[Revision comparison data]
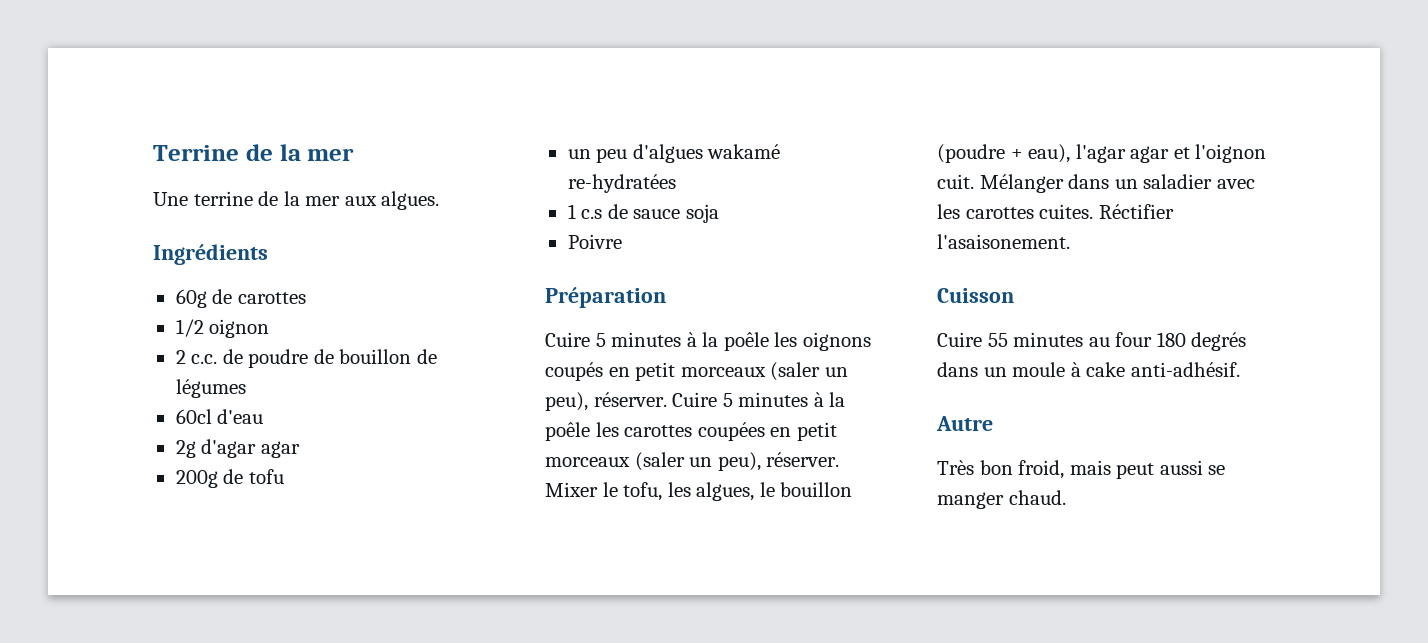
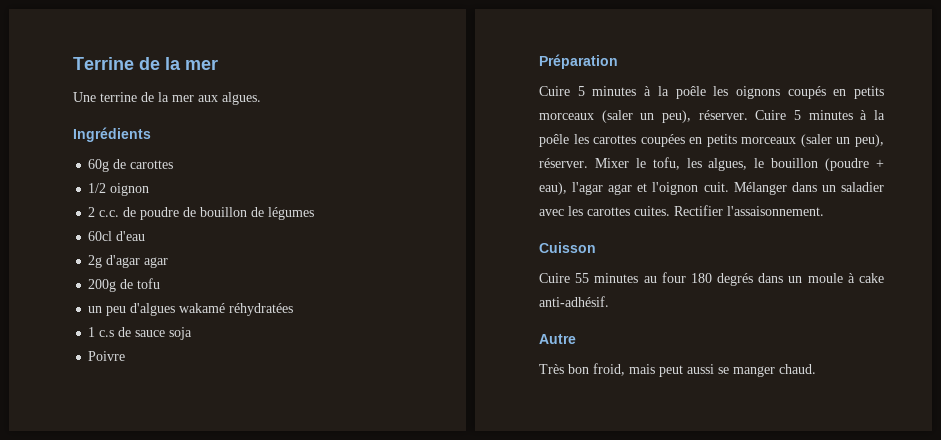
- un peu d'algues wakamé re-hydratées
+ un peu d'algues wakamé réhydratées
- Cuire 5 minutes à la poêle les oignons coupés en petit morceaux (saler un peu), réserver.
+ Cuire 5 minutes à la poêle les oignons coupés en petits morceaux (saler un peu), réserver.
- Cuire 5 minutes à la poêle les carottes coupées en petit morceaux (saler un peu), réserver.
+ Cuire 5 minutes à la poêle les carottes coupées en petits morceaux (saler un peu), réserver.
- Réctifier l'asaisonement.
+ Rectifier l'assaisonnement.

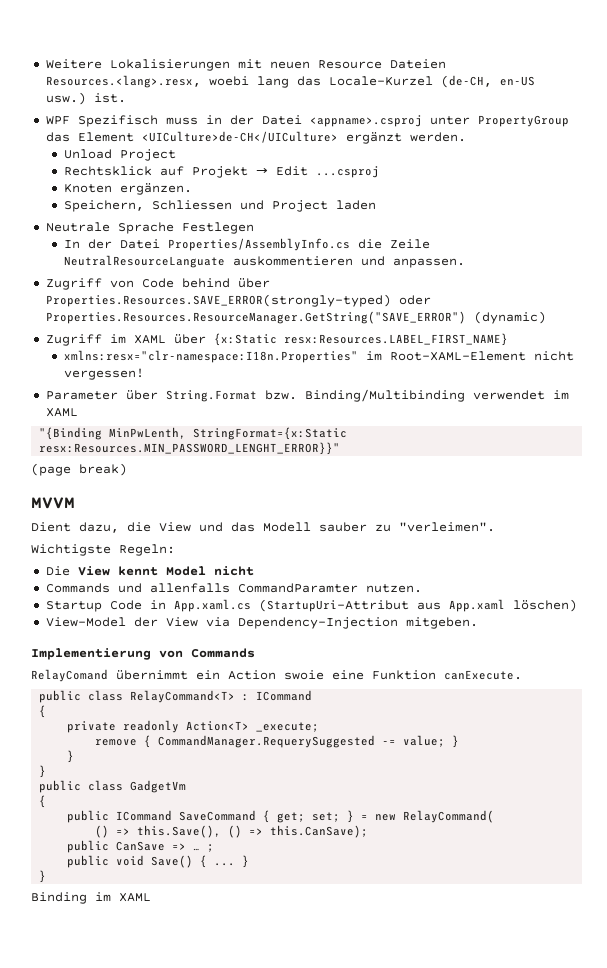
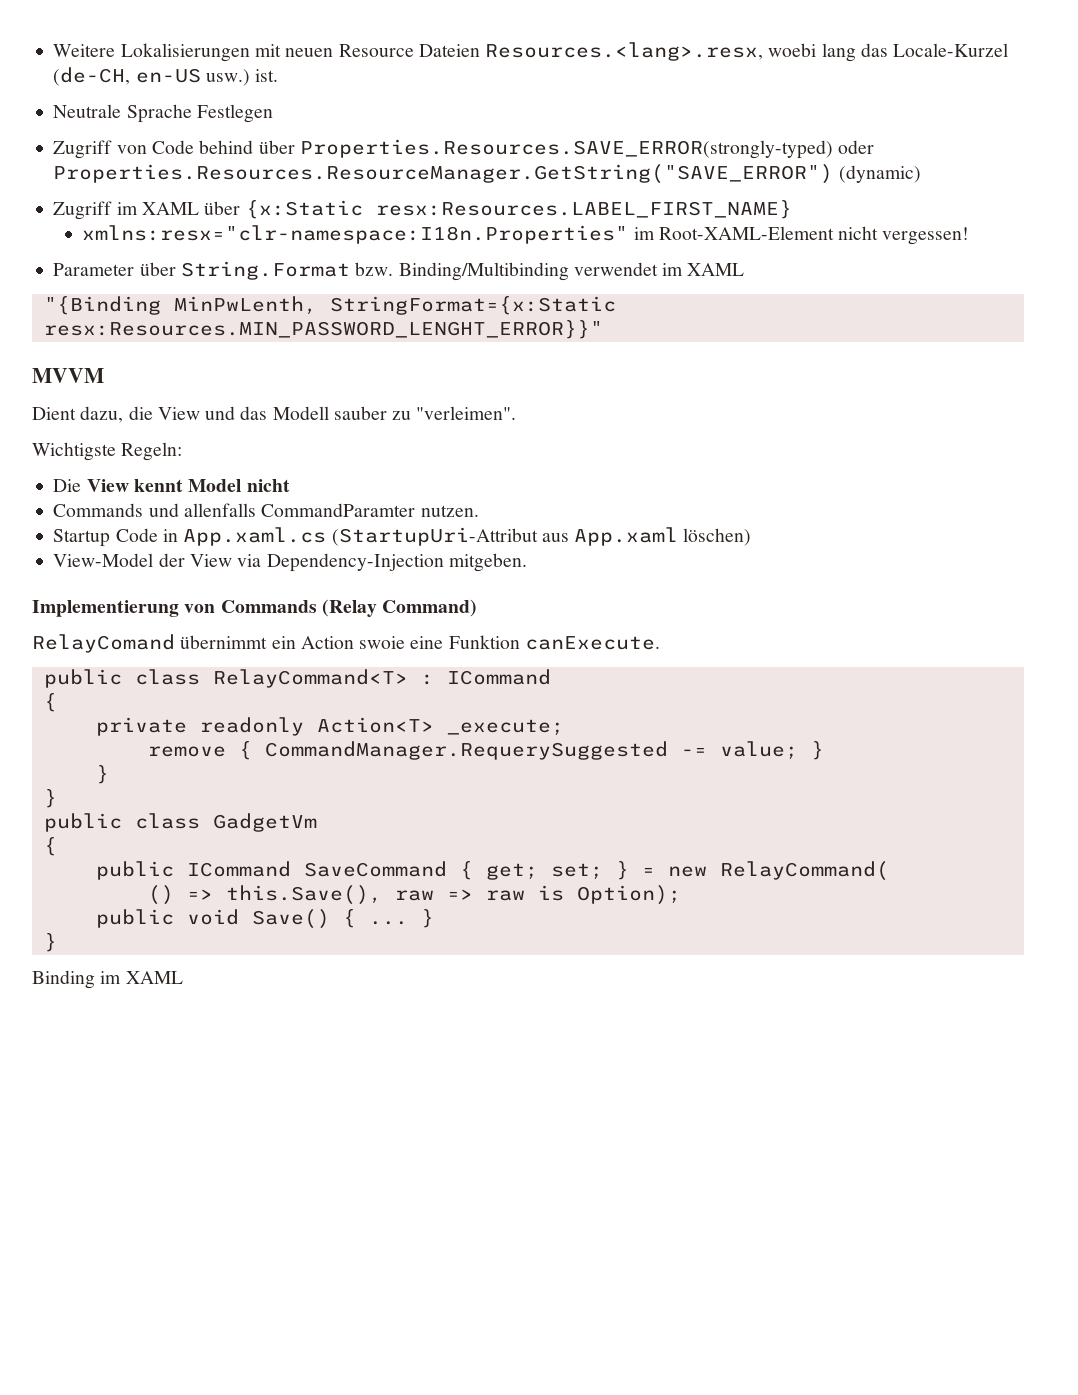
- WPF Spezifisch muss in der Datei <appname>.csproj unter PropertyGroup das Element <UICulture>de-CH</UICulture> ergänzt werden.
- Unload Project
- Rechtsklick auf Projekt → Edit ...csproj
- Knoten ergänzen.
- Speichern, Schliessen und Project laden
  Neutrale Sprache Festlegen
- In der Datei Properties/AssemblyInfo.cs die Zeile NeutralResourceLanguate auskommentieren und anpassen.
- (page break)
- Implementierung von Commands
+ Implementierung von Commands (Relay Command)
- () => this.Save(), () => this.CanSave);
- public CanSave => … ;
+ () => this.Save(), raw => raw is Option);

## WHAT NEEDS TO BE DONE
Copy out every line of the data that includes the word "poêle".

## YOUR SOLUTION
- Cuire 5 minutes à la poêle les oignons coupés en petit morceaux (saler un peu), réserver.
+ Cuire 5 minutes à la poêle les oignons coupés en petits morceaux (saler un peu), réserver.
- Cuire 5 minutes à la poêle les carottes coupées en petit morceaux (saler un peu), réserver.
+ Cuire 5 minutes à la poêle les carottes coupées en petits morceaux (saler un peu), réserver.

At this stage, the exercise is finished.